From Hewlett-Packard to Occidental Petroleum to Tesla, the list of businesses leaving California is growing. These departures represent lost job opportunities for the state’s residents. And higher energy prices disproportionately affect minority communities.
Already battered by Covid-19, the last thing minority communities need is regressive taxes, such as those imposed by California energy policies:
After controlling for factors such as income and household size, experts at UC Berkeley conclude that African-American renters pay $273 more each year than their white peers.
African-American homeowners annually pay $408 more for energy than white homeowners.
UCLA’s sustainability group recently showed how these disadvantaged communities in Los Angeles could be left behind in the transition to renewables, electric cars, and energy-efficient technologies.
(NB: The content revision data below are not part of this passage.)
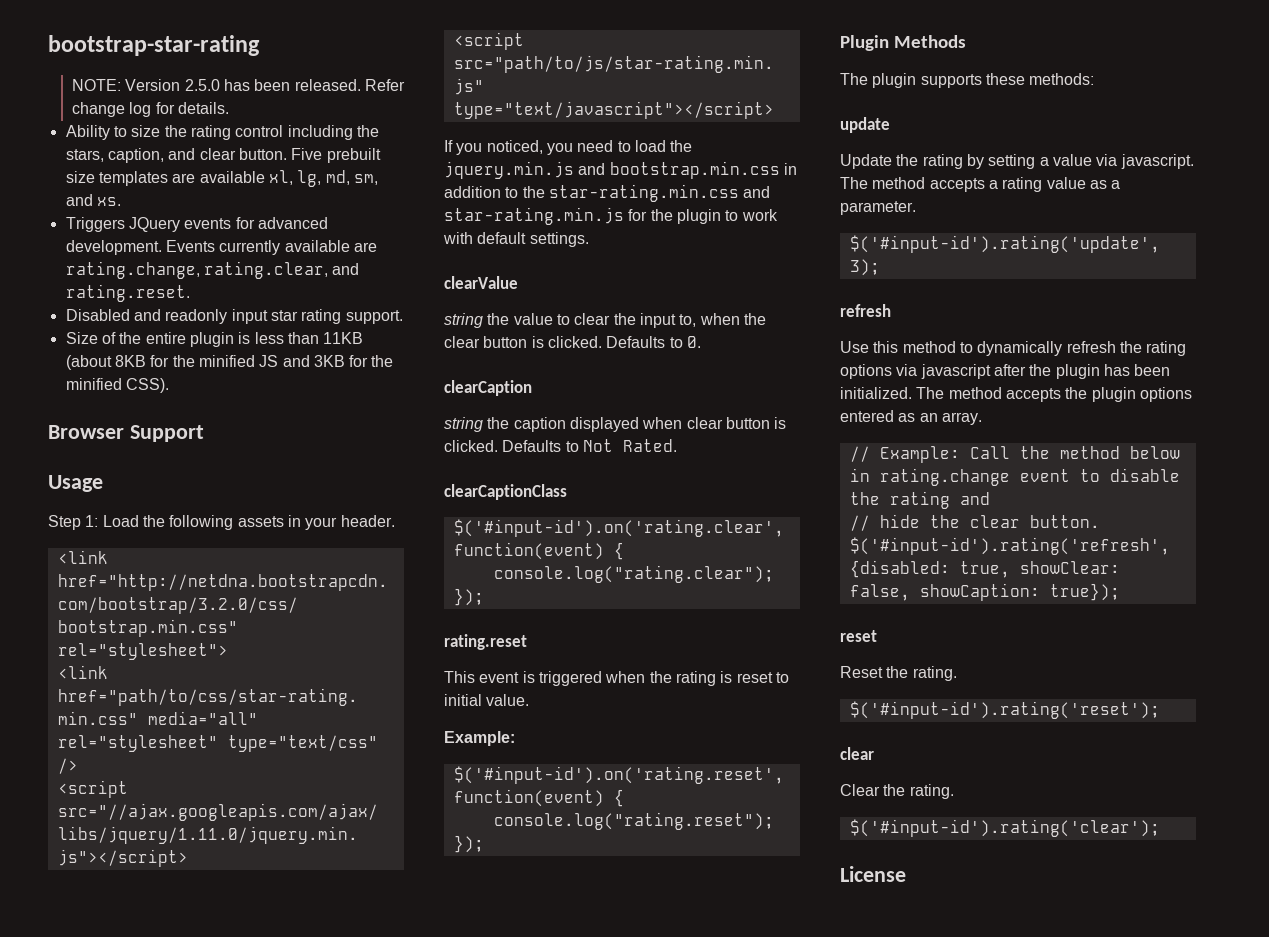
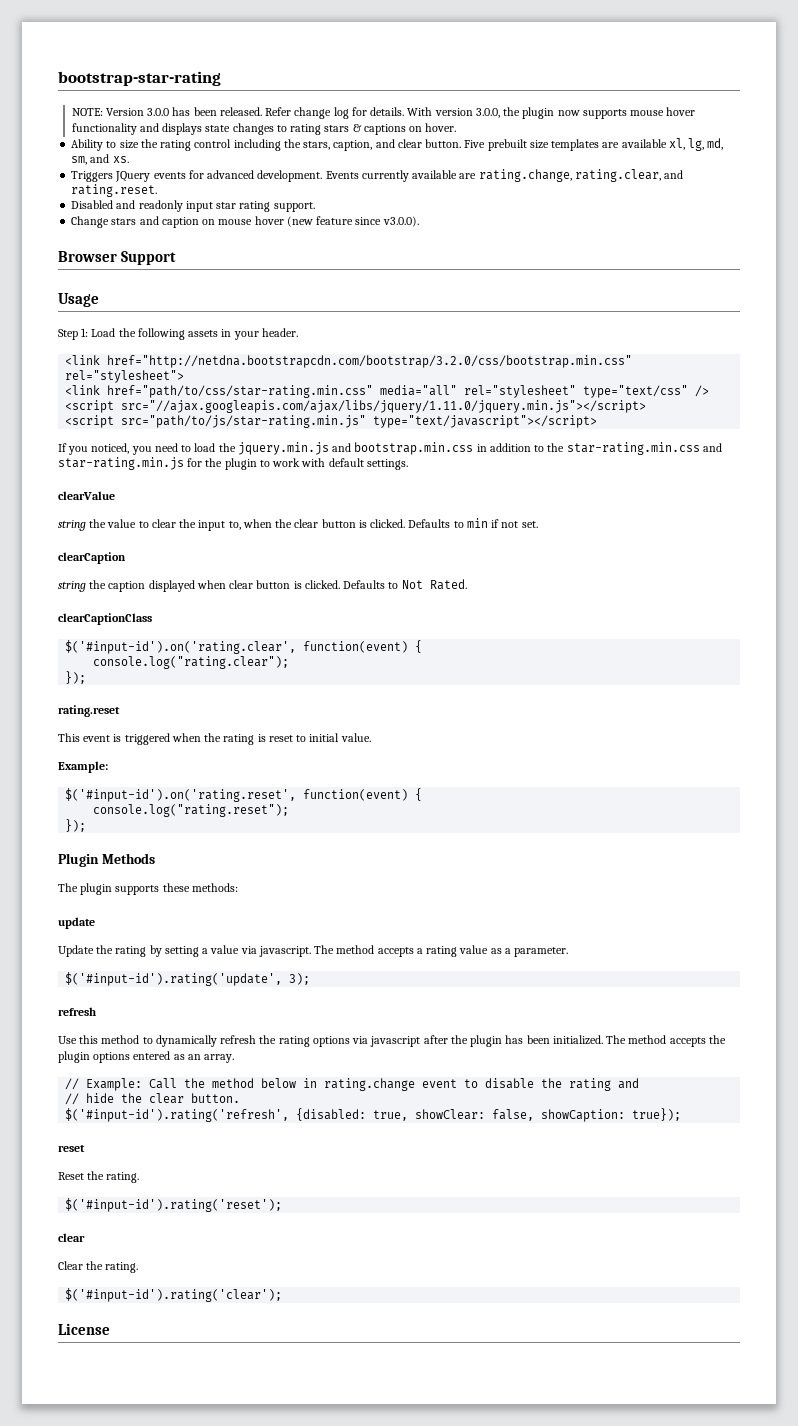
[184,79,220,91] 2.5.0 -> [147,108,170,116] 3.0.0
(229, 108) none -> [407,107,696,119] [71,123,457,135] With version 3.0.0, the plugin now supports mouse hover functionality and displays state changes to rating stars & captions on hover.
[65,332,364,347] [65,355,394,370] [65,378,169,393] Size of the entire plugin is less than 11KB (about 8KB for the minified JS and 3KB for the minified CSS). -> [71,216,419,228] Change stars and caption on mouse hover (new feature since v3.0.0).
[686,336,701,348] 0. -> [466,518,538,528] min if not set.

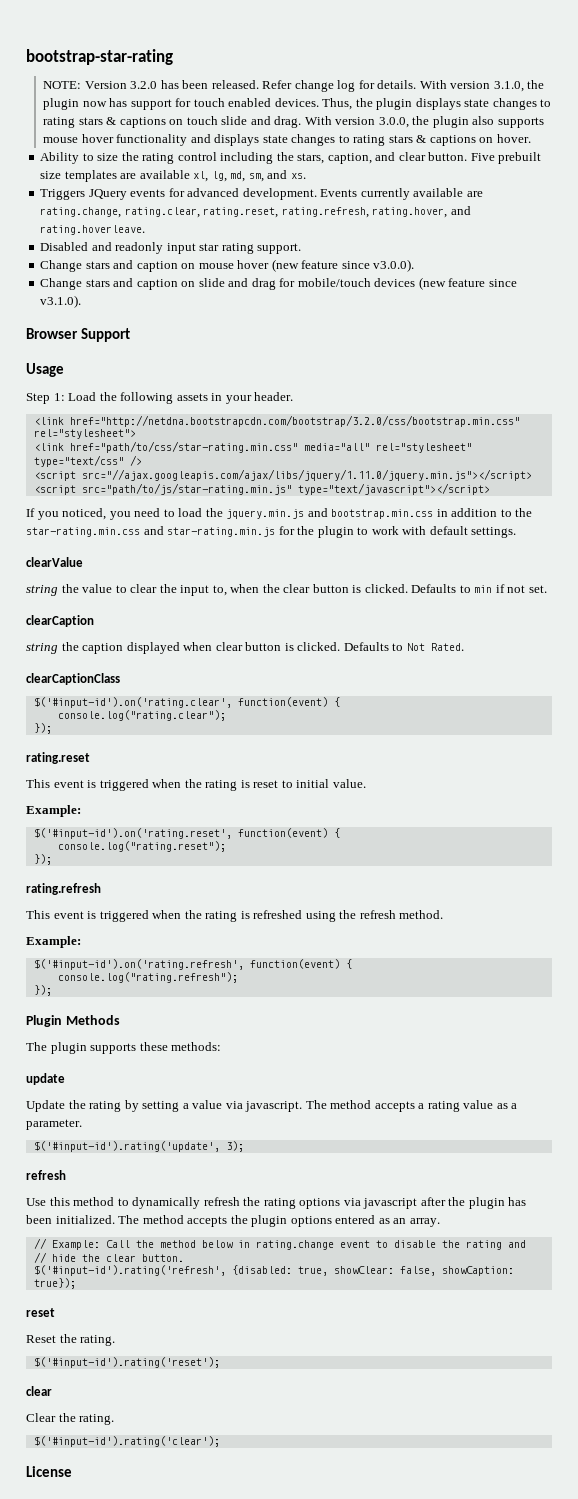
[147,108,170,116] 3.0.0 -> [130,81,158,89] 3.2.0
(473, 112) none -> [493,80,545,92] [43,98,552,110] [43,116,376,128] 3.1.0, the plugin now has support for touch enabled devices. Thus, the plugin displays state changes to rating stars & captions on touch slide and drag. With version
[557,110,580,116] now -> [472,116,495,125] also
[664,170,684,179] [71,184,158,197] and rating.reset. -> [203,206,471,218] [40,225,146,235] rating.reset, rating.refresh, rating.hover, and rating.hoverleave.
(419, 221) none -> [40,277,517,290] [40,295,82,308] // Change stars and caption on slide and drag for mobile/touch devices (new feature since v3.1.0).
(87, 825) none -> [26,883,101,895] [26,910,444,922] [26,936,81,948] [33,959,352,970] [57,972,238,983] [33,985,52,996] // rating.refresh // This event is triggered when the rating is refreshed using the refresh method. // Example: // $('#input-id').on('rating.refresh', function(event) { // console.log("rating.refresh"); // });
Experts are telling officials that California’s exorbitantly high electricity prices could block the goal of electrification and even turn public sentiment against renewables.
As an input for everything, higher cost energy increases the costs of everything, particularly devastating for food, water, heating/cooling, and other necessities that hold mostly inelastic demand.
More laws across the state are banning natural gas hookups in favor of more expensive electricity, even as gas prices are at their lowest levels in decades.
On an energy-equivalent basis, gas-banning in California is forcing homeowners and renters to pay four times as much for their energy as they would if they were consuming natural gas directly.
... the goal to “electrify everything” is a de facto energy tax on low- and middle-income Californians that could add more instability to an already proven unstable state power grid.
Minority communities are understandably fighting back.
A coalition of Latino civil rights leaders has sued California over the state’s energy and housing policies.
A mandate to force rooftop solar on new homes is expected to worsen the state’s affordable housing problem, adding costs of $12,000 per home.
The California Restaurant Association has also sued the city of Berkeley for its gas ban:
according to the Census Bureau’s American Community Survey, 60% of all restaurants in California are owned by minorities.
This is why civil rights leaders like Revs. Al Sharpton and Jesse Jackson are actively supporting natural gas.
The recent Texas energy crisis showed that policies to ensure affordable and reliable energy truly are a matter of life and death. California should take heed of that lesson."